*** Opening of Input data ***
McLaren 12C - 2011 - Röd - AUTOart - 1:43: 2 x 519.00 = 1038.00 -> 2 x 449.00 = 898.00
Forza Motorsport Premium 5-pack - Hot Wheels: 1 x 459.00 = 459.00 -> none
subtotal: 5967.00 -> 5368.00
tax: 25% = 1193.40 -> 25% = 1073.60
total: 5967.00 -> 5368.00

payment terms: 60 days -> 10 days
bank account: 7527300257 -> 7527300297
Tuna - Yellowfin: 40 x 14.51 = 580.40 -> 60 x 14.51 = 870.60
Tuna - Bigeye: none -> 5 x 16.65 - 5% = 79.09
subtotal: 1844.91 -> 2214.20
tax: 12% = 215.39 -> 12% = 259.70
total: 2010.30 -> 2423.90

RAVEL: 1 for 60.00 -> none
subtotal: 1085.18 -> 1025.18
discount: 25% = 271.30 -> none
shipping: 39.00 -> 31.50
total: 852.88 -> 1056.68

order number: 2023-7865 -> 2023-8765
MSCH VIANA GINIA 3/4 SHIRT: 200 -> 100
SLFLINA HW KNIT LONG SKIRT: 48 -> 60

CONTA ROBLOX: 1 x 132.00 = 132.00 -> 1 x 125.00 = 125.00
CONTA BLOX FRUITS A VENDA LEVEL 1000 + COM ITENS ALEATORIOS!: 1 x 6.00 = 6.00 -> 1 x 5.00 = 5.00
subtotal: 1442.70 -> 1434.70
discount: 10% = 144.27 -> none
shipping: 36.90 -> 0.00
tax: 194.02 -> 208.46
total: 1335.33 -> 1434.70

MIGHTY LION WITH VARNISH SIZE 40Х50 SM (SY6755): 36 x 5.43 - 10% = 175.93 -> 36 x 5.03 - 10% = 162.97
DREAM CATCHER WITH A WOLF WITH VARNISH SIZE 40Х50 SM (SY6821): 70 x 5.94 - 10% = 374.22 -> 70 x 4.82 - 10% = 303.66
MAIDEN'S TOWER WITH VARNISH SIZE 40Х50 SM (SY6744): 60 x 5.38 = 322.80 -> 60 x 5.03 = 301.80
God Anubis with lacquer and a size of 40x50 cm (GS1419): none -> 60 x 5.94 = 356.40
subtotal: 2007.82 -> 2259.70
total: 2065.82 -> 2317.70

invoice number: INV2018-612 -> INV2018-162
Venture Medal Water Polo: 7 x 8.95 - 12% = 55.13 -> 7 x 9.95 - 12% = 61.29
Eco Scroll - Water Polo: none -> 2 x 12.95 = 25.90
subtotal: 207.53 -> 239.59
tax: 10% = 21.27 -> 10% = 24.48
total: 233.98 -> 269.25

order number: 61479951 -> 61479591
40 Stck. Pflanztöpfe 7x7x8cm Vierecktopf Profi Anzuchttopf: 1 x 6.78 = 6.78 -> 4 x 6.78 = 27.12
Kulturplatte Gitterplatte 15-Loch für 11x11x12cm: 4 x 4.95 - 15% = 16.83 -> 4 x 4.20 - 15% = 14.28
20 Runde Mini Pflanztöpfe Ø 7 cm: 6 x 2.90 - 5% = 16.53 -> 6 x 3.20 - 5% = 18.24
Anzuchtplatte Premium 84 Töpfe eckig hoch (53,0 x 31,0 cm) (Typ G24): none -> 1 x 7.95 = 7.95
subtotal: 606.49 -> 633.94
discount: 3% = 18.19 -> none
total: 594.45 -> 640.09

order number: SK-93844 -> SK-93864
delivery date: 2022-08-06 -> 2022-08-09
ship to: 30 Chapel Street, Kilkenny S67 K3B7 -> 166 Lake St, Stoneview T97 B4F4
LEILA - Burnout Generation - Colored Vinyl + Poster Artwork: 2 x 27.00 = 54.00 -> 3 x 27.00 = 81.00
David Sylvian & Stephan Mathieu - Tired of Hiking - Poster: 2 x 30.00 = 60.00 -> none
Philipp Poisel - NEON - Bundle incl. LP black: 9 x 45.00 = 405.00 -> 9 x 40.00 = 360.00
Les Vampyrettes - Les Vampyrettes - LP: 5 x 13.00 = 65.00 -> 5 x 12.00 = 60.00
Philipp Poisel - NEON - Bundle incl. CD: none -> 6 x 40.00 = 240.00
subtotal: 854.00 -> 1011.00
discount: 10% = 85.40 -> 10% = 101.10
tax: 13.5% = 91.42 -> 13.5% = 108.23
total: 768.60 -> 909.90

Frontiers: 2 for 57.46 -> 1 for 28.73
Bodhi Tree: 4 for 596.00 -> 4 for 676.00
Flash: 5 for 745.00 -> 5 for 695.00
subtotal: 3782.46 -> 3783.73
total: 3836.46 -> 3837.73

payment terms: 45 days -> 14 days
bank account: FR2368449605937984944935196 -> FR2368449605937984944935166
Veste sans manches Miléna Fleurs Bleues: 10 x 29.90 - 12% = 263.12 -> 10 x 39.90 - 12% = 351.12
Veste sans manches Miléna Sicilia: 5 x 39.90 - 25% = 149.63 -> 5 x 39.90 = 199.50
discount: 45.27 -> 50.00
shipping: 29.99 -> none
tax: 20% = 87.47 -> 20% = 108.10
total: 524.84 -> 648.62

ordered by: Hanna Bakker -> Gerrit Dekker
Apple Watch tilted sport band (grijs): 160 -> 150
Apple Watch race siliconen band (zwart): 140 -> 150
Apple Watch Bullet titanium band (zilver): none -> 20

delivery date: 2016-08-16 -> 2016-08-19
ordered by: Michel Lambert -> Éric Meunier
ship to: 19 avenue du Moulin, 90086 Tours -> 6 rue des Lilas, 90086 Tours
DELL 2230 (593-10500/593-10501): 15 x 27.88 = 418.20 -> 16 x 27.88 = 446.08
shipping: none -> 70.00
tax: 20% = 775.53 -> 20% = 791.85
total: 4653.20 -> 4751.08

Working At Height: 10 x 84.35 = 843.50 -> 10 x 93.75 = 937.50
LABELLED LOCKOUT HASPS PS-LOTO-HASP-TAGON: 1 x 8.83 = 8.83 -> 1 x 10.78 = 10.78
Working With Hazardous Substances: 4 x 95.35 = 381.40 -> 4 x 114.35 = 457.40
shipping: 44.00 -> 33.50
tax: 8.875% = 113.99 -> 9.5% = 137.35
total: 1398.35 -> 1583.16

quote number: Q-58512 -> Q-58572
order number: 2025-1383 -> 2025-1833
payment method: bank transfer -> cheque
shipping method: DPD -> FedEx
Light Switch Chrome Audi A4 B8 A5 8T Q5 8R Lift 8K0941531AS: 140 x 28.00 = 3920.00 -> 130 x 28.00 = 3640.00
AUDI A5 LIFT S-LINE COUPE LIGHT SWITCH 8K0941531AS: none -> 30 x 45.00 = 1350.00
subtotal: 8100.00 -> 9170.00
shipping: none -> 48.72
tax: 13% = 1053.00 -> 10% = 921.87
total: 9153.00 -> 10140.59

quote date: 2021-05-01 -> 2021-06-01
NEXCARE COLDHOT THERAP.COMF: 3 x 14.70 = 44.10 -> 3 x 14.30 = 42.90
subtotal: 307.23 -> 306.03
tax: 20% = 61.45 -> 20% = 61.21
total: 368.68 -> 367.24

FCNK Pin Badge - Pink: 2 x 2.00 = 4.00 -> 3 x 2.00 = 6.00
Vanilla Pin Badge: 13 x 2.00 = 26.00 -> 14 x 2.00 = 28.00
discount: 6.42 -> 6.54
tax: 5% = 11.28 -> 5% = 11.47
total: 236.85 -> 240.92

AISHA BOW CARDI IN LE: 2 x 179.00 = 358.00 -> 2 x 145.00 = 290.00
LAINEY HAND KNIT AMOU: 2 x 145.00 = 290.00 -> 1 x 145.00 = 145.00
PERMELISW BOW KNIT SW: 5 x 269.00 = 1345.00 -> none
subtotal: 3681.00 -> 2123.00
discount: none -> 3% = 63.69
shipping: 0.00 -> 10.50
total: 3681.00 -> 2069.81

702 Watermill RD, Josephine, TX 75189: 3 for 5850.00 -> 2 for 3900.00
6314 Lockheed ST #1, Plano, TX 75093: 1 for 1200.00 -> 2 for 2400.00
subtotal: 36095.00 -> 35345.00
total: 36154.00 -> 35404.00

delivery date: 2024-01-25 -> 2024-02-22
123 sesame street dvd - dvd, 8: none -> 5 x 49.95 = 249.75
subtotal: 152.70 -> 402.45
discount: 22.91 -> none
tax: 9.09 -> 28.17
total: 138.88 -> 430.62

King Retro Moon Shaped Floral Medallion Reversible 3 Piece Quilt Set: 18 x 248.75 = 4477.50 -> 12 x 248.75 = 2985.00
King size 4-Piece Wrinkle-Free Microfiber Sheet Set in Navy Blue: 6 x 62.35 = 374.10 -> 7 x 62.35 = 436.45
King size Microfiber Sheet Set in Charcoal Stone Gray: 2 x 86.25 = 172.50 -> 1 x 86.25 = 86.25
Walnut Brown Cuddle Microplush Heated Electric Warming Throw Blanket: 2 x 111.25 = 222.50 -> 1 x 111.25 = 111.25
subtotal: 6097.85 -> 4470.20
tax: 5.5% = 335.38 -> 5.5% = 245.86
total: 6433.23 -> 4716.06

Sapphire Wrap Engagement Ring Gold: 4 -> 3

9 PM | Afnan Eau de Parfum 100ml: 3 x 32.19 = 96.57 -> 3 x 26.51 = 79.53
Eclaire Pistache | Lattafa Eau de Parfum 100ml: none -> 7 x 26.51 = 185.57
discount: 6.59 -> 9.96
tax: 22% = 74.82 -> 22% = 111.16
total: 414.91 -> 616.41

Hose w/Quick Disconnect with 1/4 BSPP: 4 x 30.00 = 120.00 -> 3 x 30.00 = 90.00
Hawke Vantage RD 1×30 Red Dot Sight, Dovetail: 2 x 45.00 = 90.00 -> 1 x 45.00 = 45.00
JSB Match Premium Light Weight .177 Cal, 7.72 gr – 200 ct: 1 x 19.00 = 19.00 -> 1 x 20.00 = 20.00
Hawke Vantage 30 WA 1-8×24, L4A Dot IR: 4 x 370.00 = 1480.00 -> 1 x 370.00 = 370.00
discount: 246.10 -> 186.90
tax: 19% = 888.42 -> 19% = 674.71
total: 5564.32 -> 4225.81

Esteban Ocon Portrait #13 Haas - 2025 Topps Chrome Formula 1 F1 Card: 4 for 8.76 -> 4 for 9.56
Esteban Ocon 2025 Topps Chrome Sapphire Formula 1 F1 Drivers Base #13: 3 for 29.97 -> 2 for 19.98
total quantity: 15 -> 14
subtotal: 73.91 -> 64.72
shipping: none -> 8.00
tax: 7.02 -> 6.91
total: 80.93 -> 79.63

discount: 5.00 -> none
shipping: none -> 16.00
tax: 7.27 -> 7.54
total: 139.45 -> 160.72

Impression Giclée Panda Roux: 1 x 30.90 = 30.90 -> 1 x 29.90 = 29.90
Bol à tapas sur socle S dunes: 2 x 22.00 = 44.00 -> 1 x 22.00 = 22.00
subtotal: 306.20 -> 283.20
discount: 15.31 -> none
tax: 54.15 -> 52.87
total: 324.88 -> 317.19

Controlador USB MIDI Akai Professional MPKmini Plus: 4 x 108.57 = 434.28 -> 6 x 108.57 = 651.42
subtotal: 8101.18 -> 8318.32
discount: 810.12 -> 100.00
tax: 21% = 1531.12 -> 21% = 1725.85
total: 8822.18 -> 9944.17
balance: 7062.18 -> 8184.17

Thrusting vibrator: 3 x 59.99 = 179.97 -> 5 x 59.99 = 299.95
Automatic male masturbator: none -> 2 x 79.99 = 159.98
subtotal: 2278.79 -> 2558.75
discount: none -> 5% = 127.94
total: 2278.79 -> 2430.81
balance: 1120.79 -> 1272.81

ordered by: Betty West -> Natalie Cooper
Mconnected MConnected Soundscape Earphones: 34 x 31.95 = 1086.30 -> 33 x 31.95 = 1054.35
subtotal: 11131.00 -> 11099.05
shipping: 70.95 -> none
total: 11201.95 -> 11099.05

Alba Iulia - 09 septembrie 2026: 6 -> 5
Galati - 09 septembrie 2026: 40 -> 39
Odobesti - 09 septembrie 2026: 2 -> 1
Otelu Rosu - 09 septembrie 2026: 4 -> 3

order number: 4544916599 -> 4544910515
*** Close of Input data ***
### Work required
Every line in the records above that has "Working" counts once. Give the total and nothing else.

### Answer for this exercise
2